Please repeat exactly the lines below from the one containing "Once a NAT gateway" down to the one containing "- Resiliency: Because", both included, and nothing else.

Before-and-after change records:

BEGIN

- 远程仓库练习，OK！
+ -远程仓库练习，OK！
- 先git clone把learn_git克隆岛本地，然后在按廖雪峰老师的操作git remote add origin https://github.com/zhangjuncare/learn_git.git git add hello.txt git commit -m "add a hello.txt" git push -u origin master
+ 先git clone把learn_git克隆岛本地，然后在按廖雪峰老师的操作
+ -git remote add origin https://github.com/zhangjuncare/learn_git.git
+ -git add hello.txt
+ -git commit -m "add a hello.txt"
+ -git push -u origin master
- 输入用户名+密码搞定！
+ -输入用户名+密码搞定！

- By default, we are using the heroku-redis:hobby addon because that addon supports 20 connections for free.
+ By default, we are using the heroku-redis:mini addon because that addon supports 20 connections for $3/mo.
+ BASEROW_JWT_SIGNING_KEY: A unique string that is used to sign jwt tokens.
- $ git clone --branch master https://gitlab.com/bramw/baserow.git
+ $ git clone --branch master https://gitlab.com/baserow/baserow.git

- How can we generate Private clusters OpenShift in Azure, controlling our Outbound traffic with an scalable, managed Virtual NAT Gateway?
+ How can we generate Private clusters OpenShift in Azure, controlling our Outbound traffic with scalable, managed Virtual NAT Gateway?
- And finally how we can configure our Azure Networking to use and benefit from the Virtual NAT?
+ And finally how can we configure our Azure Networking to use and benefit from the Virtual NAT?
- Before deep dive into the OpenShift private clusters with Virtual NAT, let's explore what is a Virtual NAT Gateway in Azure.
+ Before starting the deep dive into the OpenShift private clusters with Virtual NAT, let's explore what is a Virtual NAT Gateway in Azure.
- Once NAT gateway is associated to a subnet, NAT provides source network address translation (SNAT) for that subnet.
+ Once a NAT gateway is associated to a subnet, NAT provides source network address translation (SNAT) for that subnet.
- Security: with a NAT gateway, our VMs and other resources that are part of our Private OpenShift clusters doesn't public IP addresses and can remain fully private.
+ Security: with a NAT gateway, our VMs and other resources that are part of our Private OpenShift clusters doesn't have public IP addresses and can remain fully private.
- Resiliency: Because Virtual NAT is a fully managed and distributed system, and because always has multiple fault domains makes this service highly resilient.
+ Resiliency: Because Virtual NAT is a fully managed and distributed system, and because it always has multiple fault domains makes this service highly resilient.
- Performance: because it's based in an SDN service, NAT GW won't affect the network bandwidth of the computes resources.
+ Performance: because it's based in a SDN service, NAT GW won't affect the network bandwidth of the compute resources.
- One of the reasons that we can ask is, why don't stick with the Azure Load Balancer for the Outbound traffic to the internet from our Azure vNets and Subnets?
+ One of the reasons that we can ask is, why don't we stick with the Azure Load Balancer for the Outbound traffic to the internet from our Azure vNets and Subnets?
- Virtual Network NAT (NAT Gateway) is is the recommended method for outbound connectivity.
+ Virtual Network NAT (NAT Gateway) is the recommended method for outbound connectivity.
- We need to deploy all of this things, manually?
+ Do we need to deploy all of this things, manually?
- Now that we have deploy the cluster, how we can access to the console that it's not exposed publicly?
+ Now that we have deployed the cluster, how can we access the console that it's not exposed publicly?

END

- **Solution to the exercise**
+ Once a NAT gateway is associated to a subnet, NAT provides source network address translation (SNAT) for that subnet.
- Security: with a NAT gateway, our VMs and other resources that are part of our Private OpenShift clusters doesn't public IP addresses and can remain fully private.
+ Security: with a NAT gateway, our VMs and other resources that are part of our Private OpenShift clusters doesn't have public IP addresses and can remain fully private.
- Resiliency: Because Virtual NAT is a fully managed and distributed system, and because always has multiple fault domains makes this service highly resilient.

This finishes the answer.